For me, the poster case of tolerance I need to tolerate is Ben Goertzel, who among other things runs an annual AI conference, and who has something nice to say about everyone.  Ben even complimented the ideas of M*nt*f*x, the most legendary of all AI crackpots.  (M*nt*f*x apparently started adding a link to Ben's compliment in his email signatures, presumably because it was the only compliment he'd ever gotten from a bona fide AI academic.)  (Please do not pronounce his True Name correctly or he will be summoned here.)

But I've come to understand that this is one of Ben's strengths—that he's nice to lots of people that others might ignore, including, say, me—and every now and then this pays off for him.

And if I subtract points off Ben's reputation for finding something nice to say about people and projects that I think are hopeless—even M*nt*f*x—then what I'm doing is insisting that Ben dislike everyone I dislike before I can work with him.

Is that a realistic standard?  Especially if different people are annoyed in different amounts by different things?

But it's hard to remember that when Ben is being nice to so many idiots.

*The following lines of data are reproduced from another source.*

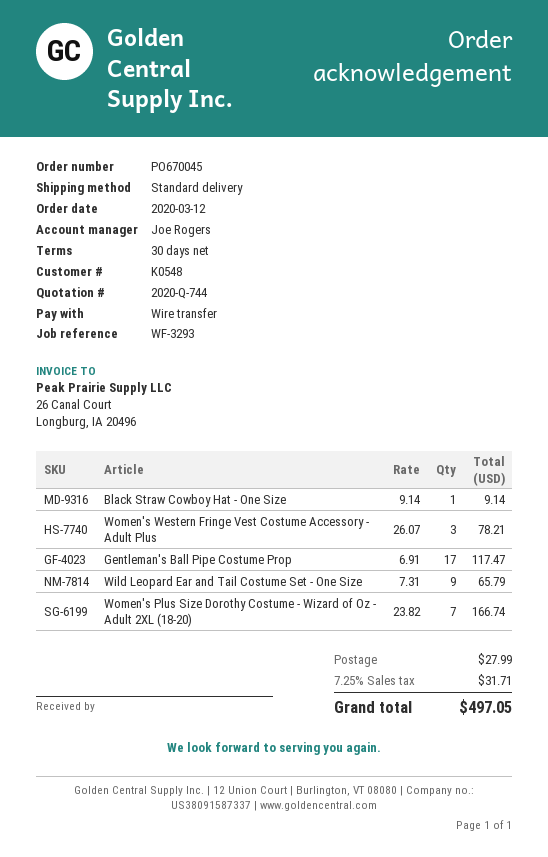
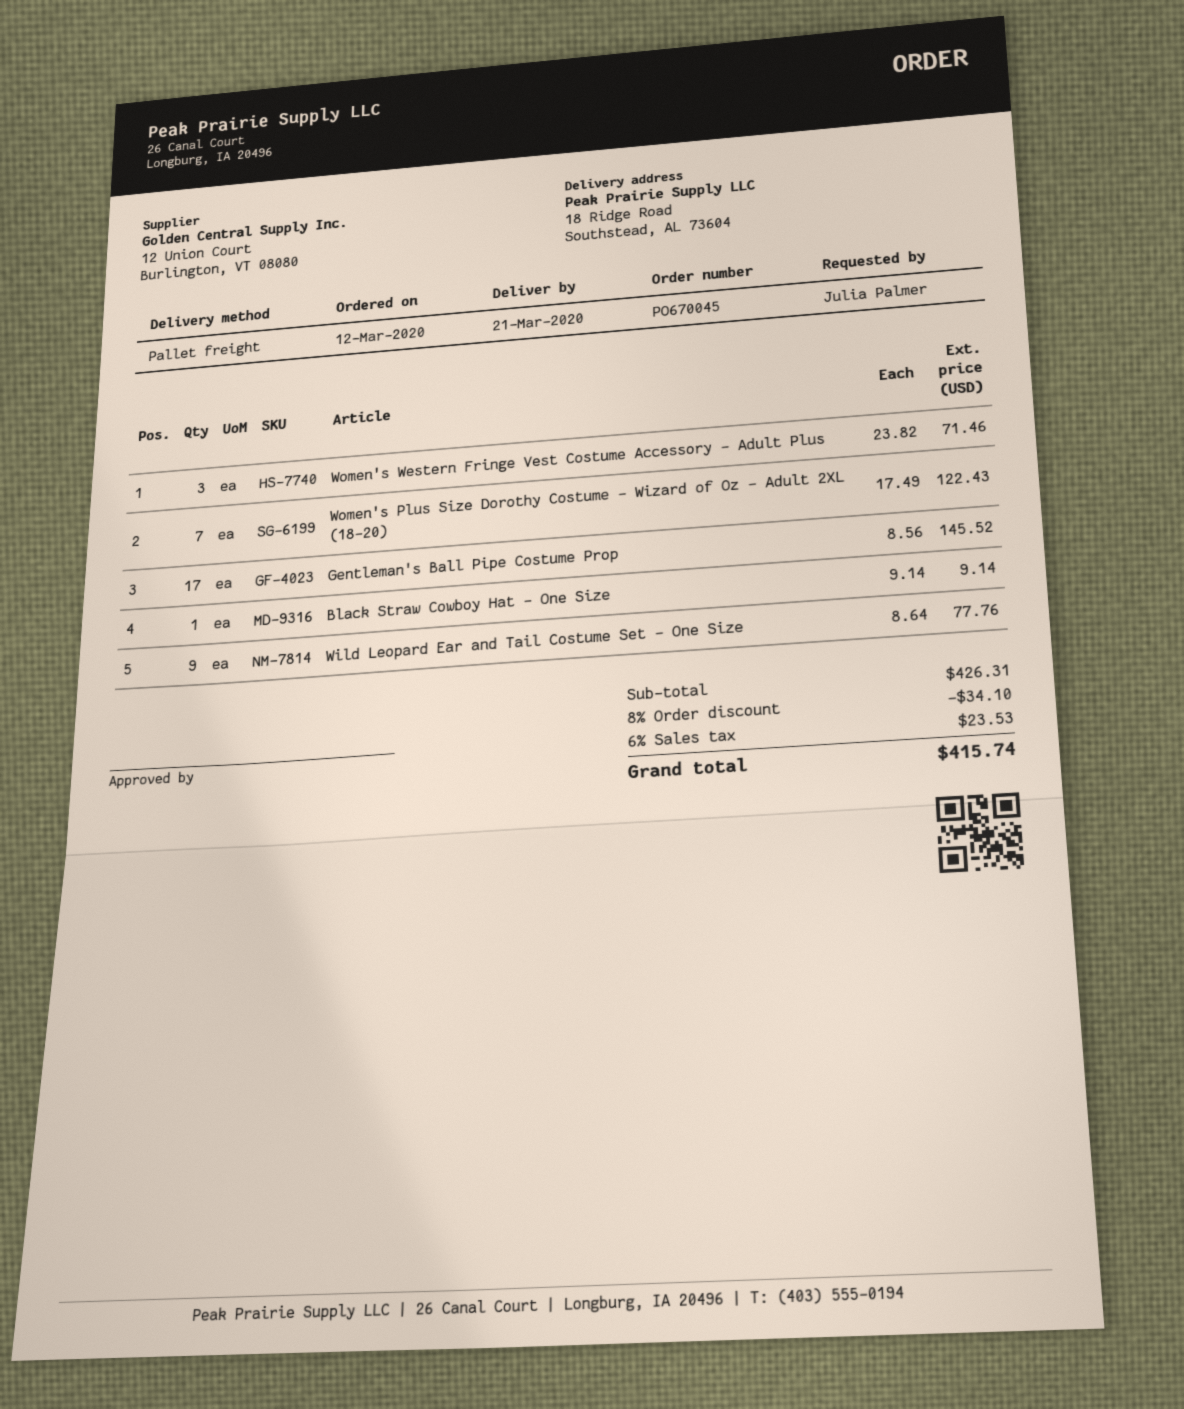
shipping method: standard -> pallet freight
Women's Western Fringe Vest Costume Accessory - Adult Plus: 3 x 26.07 = 78.21 -> 3 x 23.82 = 71.46
Gentleman's Ball Pipe Costume Prop: 17 x 6.91 = 117.47 -> 17 x 8.56 = 145.52
Wild Leopard Ear and Tail Costume Set - One Size: 9 x 7.31 = 65.79 -> 9 x 8.64 = 77.76
Women's Plus Size Dorothy Costume - Wizard of Oz - Adult 2XL (18-20): 7 x 23.82 = 166.74 -> 7 x 17.49 = 122.43
discount: none -> 8% = 34.10
shipping: 27.99 -> none
tax: 7.25% = 31.71 -> 6% = 23.53
total: 497.05 -> 415.74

Cooperation is unstable, in both game theory and evolutionary biology, without some kind of punishment for defection.  So it's one thing to subtract points off someone's reputation for mistakes they make themselves, directly.  But if you also look askance at someone for refusing to castigate a person or idea, then that is punishment of non-punishers, a far more dangerous idiom that can lock an equilibrium in place even if it's harmful to everyone involved.